Segment Start: Dataset entries
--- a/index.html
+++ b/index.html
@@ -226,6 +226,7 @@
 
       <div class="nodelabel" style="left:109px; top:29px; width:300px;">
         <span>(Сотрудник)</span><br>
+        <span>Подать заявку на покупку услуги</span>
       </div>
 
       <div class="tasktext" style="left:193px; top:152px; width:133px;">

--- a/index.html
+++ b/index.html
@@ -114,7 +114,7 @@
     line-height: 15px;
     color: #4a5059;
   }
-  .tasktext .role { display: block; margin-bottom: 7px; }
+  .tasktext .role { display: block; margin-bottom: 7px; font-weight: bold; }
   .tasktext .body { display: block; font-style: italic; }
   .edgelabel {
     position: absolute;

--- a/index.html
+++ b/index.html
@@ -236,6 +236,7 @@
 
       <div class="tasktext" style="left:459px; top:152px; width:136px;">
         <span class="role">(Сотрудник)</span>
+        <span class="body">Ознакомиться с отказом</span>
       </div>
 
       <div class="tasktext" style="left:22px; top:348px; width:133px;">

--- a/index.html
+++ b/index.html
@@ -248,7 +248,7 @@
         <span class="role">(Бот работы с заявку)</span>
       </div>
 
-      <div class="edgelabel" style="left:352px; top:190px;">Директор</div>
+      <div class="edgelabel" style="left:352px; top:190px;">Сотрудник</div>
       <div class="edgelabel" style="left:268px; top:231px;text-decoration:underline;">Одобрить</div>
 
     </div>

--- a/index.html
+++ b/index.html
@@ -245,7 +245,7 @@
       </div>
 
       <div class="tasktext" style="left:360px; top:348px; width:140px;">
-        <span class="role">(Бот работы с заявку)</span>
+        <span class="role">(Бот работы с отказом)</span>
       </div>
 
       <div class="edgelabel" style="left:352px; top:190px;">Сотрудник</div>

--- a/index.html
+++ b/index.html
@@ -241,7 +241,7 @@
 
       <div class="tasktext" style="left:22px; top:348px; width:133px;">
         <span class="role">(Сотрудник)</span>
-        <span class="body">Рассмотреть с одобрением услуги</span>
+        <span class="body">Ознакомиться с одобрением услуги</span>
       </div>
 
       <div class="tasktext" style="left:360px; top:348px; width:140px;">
Segment End: Dataset entries
## Task item
Scan the data above and copy each line containing the word "Ознакомиться".

## Response
+        <span class="body">Ознакомиться с отказом</span>
+        <span class="body">Ознакомиться с одобрением услуги</span>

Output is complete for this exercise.